■ Problem requirements: Copy out the data below, all of it, exactly.

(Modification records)
::::

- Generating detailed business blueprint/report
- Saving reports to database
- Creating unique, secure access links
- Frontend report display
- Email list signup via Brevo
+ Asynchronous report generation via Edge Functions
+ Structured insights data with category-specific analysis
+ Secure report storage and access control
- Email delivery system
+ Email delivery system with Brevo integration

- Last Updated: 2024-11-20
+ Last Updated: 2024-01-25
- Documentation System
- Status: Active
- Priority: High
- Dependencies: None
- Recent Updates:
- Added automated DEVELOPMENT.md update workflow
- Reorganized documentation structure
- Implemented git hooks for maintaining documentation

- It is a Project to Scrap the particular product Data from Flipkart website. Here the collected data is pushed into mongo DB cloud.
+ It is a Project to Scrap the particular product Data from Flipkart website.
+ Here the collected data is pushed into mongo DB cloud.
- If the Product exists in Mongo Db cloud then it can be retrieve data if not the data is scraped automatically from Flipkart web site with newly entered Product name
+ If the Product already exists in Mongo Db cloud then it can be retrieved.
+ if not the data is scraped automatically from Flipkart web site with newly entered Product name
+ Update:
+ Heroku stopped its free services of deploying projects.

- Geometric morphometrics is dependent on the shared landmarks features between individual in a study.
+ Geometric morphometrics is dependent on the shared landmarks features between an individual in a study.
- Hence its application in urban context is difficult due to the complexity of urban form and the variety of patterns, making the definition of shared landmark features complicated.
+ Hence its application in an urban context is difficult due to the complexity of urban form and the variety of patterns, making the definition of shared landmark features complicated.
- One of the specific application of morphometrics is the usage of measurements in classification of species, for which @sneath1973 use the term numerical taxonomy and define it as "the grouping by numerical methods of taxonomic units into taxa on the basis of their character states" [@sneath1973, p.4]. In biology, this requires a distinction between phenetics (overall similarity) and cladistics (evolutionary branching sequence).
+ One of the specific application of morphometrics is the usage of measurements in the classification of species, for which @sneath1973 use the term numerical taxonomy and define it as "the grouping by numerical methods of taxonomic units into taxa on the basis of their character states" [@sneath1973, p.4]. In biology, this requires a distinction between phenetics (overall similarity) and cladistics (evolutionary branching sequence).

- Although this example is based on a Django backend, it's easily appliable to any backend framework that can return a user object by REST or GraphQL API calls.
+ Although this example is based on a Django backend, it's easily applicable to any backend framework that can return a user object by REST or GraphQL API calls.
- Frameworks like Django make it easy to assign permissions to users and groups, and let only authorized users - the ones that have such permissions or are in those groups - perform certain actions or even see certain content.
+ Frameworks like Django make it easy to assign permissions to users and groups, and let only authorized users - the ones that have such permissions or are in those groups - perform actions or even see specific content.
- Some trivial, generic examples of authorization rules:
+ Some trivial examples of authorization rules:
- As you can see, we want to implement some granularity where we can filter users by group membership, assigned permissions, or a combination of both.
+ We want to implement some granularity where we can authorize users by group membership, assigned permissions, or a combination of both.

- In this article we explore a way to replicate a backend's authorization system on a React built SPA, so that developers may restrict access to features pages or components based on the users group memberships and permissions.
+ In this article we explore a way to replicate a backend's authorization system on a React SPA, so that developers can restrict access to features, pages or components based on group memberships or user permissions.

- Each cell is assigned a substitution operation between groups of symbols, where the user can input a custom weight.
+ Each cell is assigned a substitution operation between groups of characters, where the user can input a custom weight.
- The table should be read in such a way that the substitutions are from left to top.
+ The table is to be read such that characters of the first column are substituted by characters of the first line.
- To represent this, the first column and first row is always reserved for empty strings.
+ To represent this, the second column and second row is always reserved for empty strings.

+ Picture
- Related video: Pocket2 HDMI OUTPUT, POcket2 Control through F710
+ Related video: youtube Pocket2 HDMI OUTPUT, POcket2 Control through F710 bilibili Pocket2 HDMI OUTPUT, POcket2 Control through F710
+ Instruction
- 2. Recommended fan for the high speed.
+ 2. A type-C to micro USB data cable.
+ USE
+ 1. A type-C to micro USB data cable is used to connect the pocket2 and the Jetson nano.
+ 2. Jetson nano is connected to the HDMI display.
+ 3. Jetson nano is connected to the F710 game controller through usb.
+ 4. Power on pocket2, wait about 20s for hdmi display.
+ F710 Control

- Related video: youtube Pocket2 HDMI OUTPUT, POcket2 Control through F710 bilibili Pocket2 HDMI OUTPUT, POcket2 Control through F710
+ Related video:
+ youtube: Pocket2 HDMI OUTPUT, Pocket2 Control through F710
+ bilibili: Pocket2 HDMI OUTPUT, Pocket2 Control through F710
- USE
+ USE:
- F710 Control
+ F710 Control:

::::

■ Task solution:
- Generating detailed business blueprint/report
- Saving reports to database
- Creating unique, secure access links
- Frontend report display
- Email list signup via Brevo
+ Asynchronous report generation via Edge Functions
+ Structured insights data with category-specific analysis
+ Secure report storage and access control
- Email delivery system
+ Email delivery system with Brevo integration

- Last Updated: 2024-11-20
+ Last Updated: 2024-01-25
- Documentation System
- Status: Active
- Priority: High
- Dependencies: None
- Recent Updates:
- Added automated DEVELOPMENT.md update workflow
- Reorganized documentation structure
- Implemented git hooks for maintaining documentation

- It is a Project to Scrap the particular product Data from Flipkart website. Here the collected data is pushed into mongo DB cloud.
+ It is a Project to Scrap the particular product Data from Flipkart website.
+ Here the collected data is pushed into mongo DB cloud.
- If the Product exists in Mongo Db cloud then it can be retrieve data if not the data is scraped automatically from Flipkart web site with newly entered Product name
+ If the Product already exists in Mongo Db cloud then it can be retrieved.
+ if not the data is scraped automatically from Flipkart web site with newly entered Product name
+ Update:
+ Heroku stopped its free services of deploying projects.

- Geometric morphometrics is dependent on the shared landmarks features between individual in a study.
+ Geometric morphometrics is dependent on the shared landmarks features between an individual in a study.
- Hence its application in urban context is difficult due to the complexity of urban form and the variety of patterns, making the definition of shared landmark features complicated.
+ Hence its application in an urban context is difficult due to the complexity of urban form and the variety of patterns, making the definition of shared landmark features complicated.
- One of the specific application of morphometrics is the usage of measurements in classification of species, for which @sneath1973 use the term numerical taxonomy and define it as "the grouping by numerical methods of taxonomic units into taxa on the basis of their character states" [@sneath1973, p.4]. In biology, this requires a distinction between phenetics (overall similarity) and cladistics (evolutionary branching sequence).
+ One of the specific application of morphometrics is the usage of measurements in the classification of species, for which @sneath1973 use the term numerical taxonomy and define it as "the grouping by numerical methods of taxonomic units into taxa on the basis of their character states" [@sneath1973, p.4]. In biology, this requires a distinction between phenetics (overall similarity) and cladistics (evolutionary branching sequence).

- Although this example is based on a Django backend, it's easily appliable to any backend framework that can return a user object by REST or GraphQL API calls.
+ Although this example is based on a Django backend, it's easily applicable to any backend framework that can return a user object by REST or GraphQL API calls.
- Frameworks like Django make it easy to assign permissions to users and groups, and let only authorized users - the ones that have such permissions or are in those groups - perform certain actions or even see certain content.
+ Frameworks like Django make it easy to assign permissions to users and groups, and let only authorized users - the ones that have such permissions or are in those groups - perform actions or even see specific content.
- Some trivial, generic examples of authorization rules:
+ Some trivial examples of authorization rules:
- As you can see, we want to implement some granularity where we can filter users by group membership, assigned permissions, or a combination of both.
+ We want to implement some granularity where we can authorize users by group membership, assigned permissions, or a combination of both.

- In this article we explore a way to replicate a backend's authorization system on a React built SPA, so that developers may restrict access to features pages or components based on the users group memberships and permissions.
+ In this article we explore a way to replicate a backend's authorization system on a React SPA, so that developers can restrict access to features, pages or components based on group memberships or user permissions.

- Each cell is assigned a substitution operation between groups of symbols, where the user can input a custom weight.
+ Each cell is assigned a substitution operation between groups of characters, where the user can input a custom weight.
- The table should be read in such a way that the substitutions are from left to top.
+ The table is to be read such that characters of the first column are substituted by characters of the first line.
- To represent this, the first column and first row is always reserved for empty strings.
+ To represent this, the second column and second row is always reserved for empty strings.

+ Picture
- Related video: Pocket2 HDMI OUTPUT, POcket2 Control through F710
+ Related video: youtube Pocket2 HDMI OUTPUT, POcket2 Control through F710 bilibili Pocket2 HDMI OUTPUT, POcket2 Control through F710
+ Instruction
- 2. Recommended fan for the high speed.
+ 2. A type-C to micro USB data cable.
+ USE
+ 1. A type-C to micro USB data cable is used to connect the pocket2 and the Jetson nano.
+ 2. Jetson nano is connected to the HDMI display.
+ 3. Jetson nano is connected to the F710 game controller through usb.
+ 4. Power on pocket2, wait about 20s for hdmi display.
+ F710 Control

- Related video: youtube Pocket2 HDMI OUTPUT, POcket2 Control through F710 bilibili Pocket2 HDMI OUTPUT, POcket2 Control through F710
+ Related video:
+ youtube: Pocket2 HDMI OUTPUT, Pocket2 Control through F710
+ bilibili: Pocket2 HDMI OUTPUT, Pocket2 Control through F710
- USE
+ USE:
- F710 Control
+ F710 Control:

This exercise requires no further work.